Je suis recteur à … et j’ai demandé à mes paroissiens : « Mais pourquoi on dit qu’une seule messe ? On m’a dit : « le Père… disait la messe en breton mais les gens ne venaient pas ! » Mais on n’a pas besoin que les gens viennent ! Moi j’ai célébré la messe en flamand : on était 6 ! La vraie chose actuelle importante est que nous puissions développer la culture bretonne qui a une spécificité ! Quand tu es en Bretagne tu es dans la spécificité bretonne. Quand tu es à Marseille, tu es dans la spécificité marseillaise…Marseille, c’est pas la Bretagne : l’alimentation, la culture, les vêtements… Les Bretons ont tort de renoncer à leur culture !
– Oui, mais on viendra dire qu’en affirmant notre identité, on fait du communautarisme, on se ferme aux autres, toutes sortes de banalités qui poussent à l’auto-renoncement !
Je vais te dire … une des difficultés en France est qu’on n’a plus d’identité : un français te dira qu’il est français, un Congolais te dira qu’il est français, un Marocain te dira qu’il est français, un Algérien te dira qu’il est français. Un français « de souche » ne te dira pas ce qu’une marocaine me disait récemment : elle était belge, mais « c’était pour les papiers, et que son cœur était marocain ». Elle avait conscience d’être beaucoup plus marocaine que belge. C’est ce qui arrive aujourd’hui en France. Un Congolais français sait très bien qu’en fait il est congolais : en France, je deviens français parce que j’ai fait dix ans là, mais je suis congolais !
Et le breton n’est pas capable de dire ça ! Et ce n’est pas parce qu’on est capable de s’affirmer, d’affirmer son identité, qu’on se ferme aux autres !

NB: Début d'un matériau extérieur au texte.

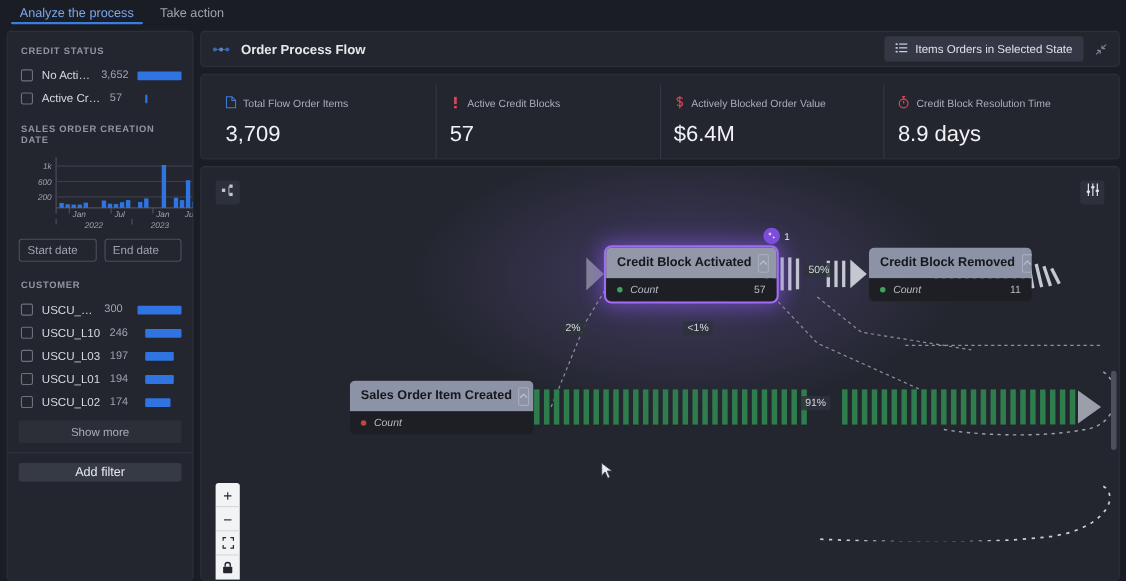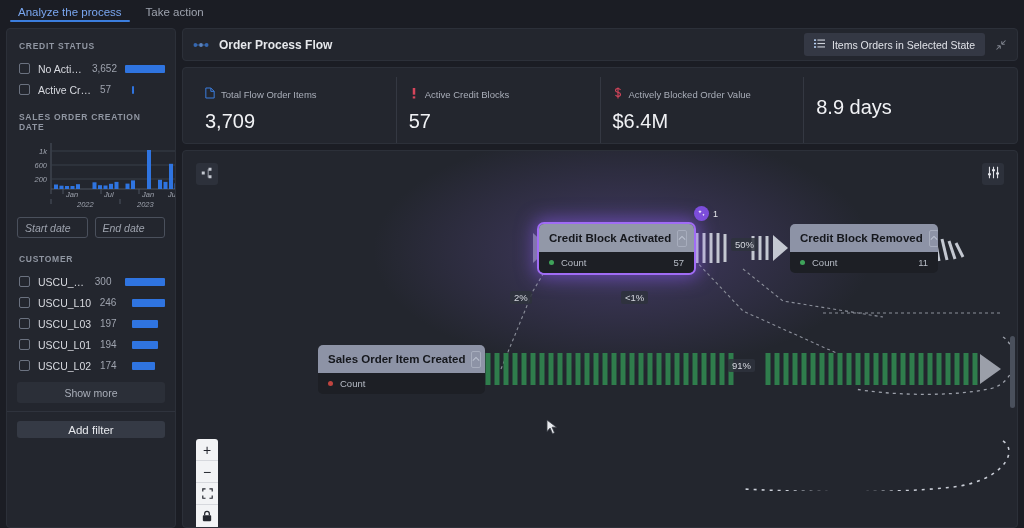--- a/index.html
+++ b/index.html
@@ -426,6 +426,17 @@
         </div>
 
         <div class="kpi">
+          <div class="kpi-label">
+            <span>
+              <svg width="11" height="12" viewBox="0 0 12 14" fill="none" stroke="#d6455b" stroke-width="1.3">
+                <circle cx="6" cy="8.3" r="4.6"></circle>
+                  <path d="M6 8.3V5.6"></path>
+                  <path d="M4.3 1h3.4"></path>
+                  <path d="M6 1v2.6"></path>
+              </svg>
+            </span>
+            <span>Credit Block Resolution Time</span>
+          </div>
           <div class="kpi-val">8.9 days</div>
         </div>
 

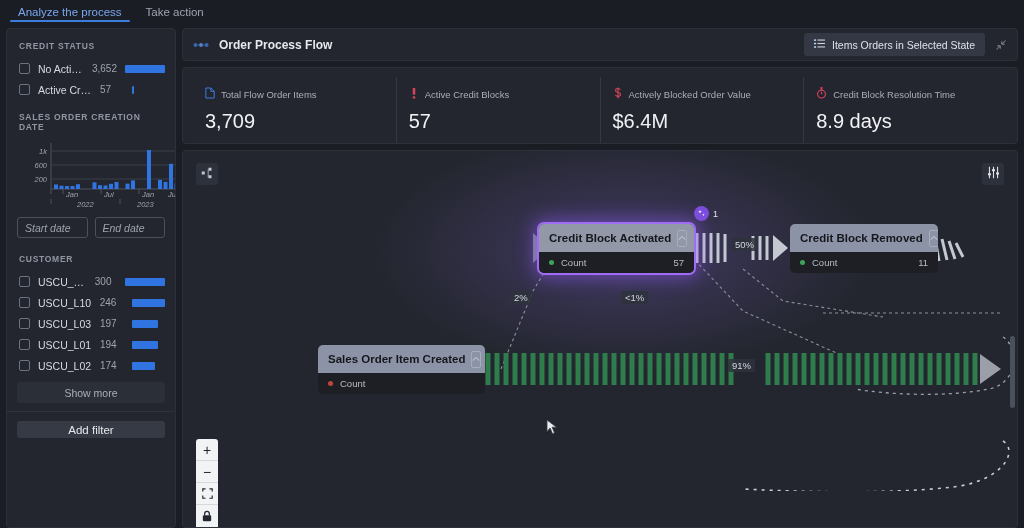--- a/index.html
+++ b/index.html
@@ -84,7 +84,7 @@
   .mini-chart { padding: 2px 8px 0 6px; font-style: italic; }
   .chart-svg { display: block; }
 
-  .date-inputs { display: flex; gap: 7px; padding: 8px 10px 4px 10px; font-style: italic; }
+  .date-inputs { display: flex; gap: 7px; padding: 8px 10px 4px 10px; }
   .date-inp {
     flex: 1; height: 21px; border: 1px solid #4a505c; border-radius: 3px;
     background: #23262e; color: #9ea3ae; font-size: 10.5px;

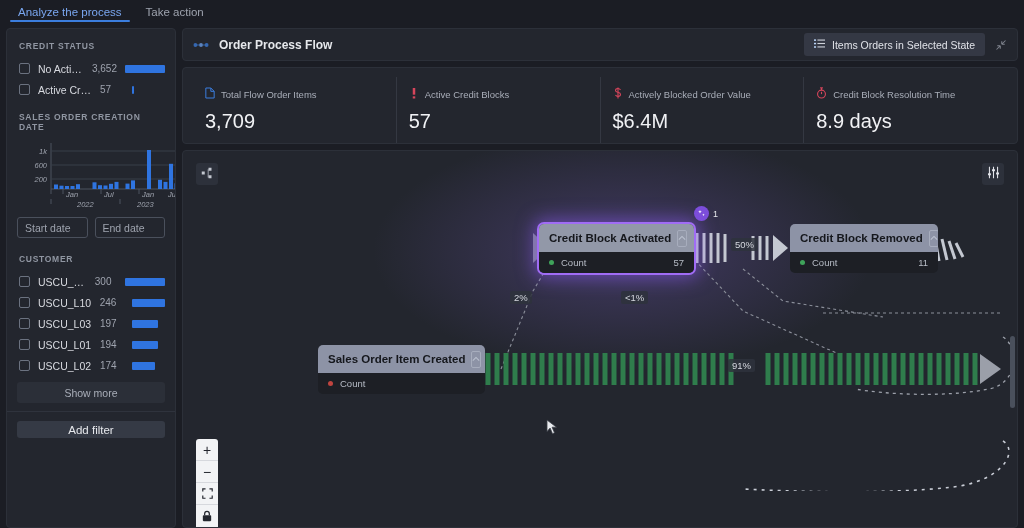--- a/index.html
+++ b/index.html
@@ -580,7 +580,7 @@
           </span>
         </div>
 
-        <div class="node selected" style="left:356px;top:73px;width:155px">
+        <div class="node selected" style="left:368px;top:73px;width:155px">
           <div class="node-head">
             <span class="node-title">Credit Block Activated</span>
             <span class="collapse-btn">

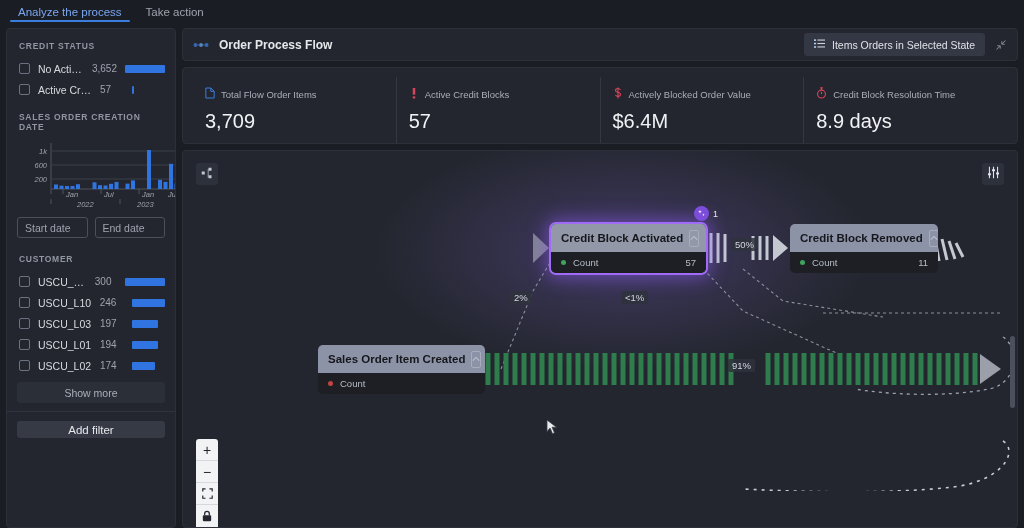--- a/index.html
+++ b/index.html
@@ -171,7 +171,7 @@
     padding: 0 10px; gap: 7px;
   }
   .dot { width: 5px; height: 5px; border-radius: 50%; }
-  .metric-name { font-size: 9.5px; color: #b7bcc6; flex: 1; }
+  .metric-name { font-size: 9.5px; color: #b7bcc6; flex: 1; font-style: italic; }
   .metric-val { font-size: 9.5px; color: #b7bcc6; }
 
   .node.selected {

On a tous nos petites patries. On a des langues universelles comme le français ou l’anglais, mais on a nos langues maternelles, celle de l’Eglise qu’est le latin et nos langues de coeur. Pourquoi les mettre de côté ?

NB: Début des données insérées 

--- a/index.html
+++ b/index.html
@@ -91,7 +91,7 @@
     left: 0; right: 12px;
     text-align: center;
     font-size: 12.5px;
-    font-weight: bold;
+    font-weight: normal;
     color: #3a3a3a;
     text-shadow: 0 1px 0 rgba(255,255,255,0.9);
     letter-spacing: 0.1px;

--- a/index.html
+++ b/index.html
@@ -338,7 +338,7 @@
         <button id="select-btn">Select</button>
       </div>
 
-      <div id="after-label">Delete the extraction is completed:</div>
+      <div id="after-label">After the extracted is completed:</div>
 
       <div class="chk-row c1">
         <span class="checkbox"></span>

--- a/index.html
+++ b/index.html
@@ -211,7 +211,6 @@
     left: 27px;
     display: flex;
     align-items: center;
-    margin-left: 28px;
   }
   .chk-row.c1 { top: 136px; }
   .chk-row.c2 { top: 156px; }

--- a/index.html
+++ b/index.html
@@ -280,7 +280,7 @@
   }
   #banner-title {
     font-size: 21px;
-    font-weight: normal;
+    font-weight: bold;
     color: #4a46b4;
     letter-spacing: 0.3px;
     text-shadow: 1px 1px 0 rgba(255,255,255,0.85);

Dixit un prêtre africain qui fut en mission en Bretagne. A chacun de se faire une idée sur ses propos, qui remettent quelques points en perspective, à l’instar des orthodoxes roumains de Kerbénéat que nous avions interviewé il y a quelques mois.

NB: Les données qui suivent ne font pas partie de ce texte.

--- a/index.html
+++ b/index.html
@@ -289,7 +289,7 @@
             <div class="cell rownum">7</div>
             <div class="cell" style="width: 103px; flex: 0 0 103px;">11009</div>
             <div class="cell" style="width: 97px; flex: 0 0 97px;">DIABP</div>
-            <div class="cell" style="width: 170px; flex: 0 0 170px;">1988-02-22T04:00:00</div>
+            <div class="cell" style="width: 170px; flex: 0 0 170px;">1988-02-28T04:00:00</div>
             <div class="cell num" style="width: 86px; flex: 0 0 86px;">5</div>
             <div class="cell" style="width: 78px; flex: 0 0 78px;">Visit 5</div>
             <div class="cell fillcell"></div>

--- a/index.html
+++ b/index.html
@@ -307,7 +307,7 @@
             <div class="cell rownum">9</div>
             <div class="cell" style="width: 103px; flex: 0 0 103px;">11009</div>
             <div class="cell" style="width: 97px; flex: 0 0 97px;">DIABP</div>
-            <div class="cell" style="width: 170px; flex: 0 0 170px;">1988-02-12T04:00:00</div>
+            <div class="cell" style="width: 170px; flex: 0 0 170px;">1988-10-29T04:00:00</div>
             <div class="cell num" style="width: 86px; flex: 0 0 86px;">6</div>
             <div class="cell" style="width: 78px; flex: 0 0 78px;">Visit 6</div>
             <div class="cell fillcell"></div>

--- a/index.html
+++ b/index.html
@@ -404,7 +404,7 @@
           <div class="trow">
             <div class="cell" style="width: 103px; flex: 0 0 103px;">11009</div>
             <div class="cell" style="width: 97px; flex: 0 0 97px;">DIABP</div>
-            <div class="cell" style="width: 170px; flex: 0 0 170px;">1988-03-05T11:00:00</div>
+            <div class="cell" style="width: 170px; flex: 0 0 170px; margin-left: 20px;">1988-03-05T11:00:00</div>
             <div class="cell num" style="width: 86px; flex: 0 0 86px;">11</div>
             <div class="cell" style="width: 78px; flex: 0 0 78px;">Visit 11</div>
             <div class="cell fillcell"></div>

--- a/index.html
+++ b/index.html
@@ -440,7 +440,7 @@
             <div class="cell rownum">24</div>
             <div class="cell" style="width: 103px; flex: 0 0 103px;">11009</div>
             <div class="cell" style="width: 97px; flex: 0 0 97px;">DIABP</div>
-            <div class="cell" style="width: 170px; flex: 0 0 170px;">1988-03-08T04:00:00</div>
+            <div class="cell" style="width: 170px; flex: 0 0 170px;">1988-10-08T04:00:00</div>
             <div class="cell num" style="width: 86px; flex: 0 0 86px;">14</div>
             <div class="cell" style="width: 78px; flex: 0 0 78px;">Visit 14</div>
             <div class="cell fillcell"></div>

1Le bassa (ou basaà) est une langue bantoue parlée par 5% (2 000 000 de personnes) de la population camerounaise, principalement autour de la ville de Dwala et d’Edéa. C’est la langue du peuple Bassa.
Ben voilà: tout est dit….J’ai également connu un prêtre de Côtes d’Ivoire qui lui a fait l’effort d’apprendre les cantiques Bretons. Il me disait: « c’est normal: je suis en Bretagne, j’apprends les cantiques Bretons, et ils sont magnifiques ». Je l’ai félicité, lui précisant que la plupart des Bretons feraient mieux de prendre exemple sur lui….
Ce prêtre est d’une grande culture, tant pour les langues de son pays que pour ce qui est d’ici…Cette grande culture et sa grande Foi lui a valu d’être souvent incompris par des incultes malheureusement trop nombreux….
Que chaque peuple prenne donc conscience de la richesse de sa culture, en restant ouvert aux autres et sans se croire supérieur à l’autre. Une culture qui disparaît, une langue qui disparaît, c’est une bibliothèque et une manière de voir le monde qui s’éteint. Réveillons nous!!!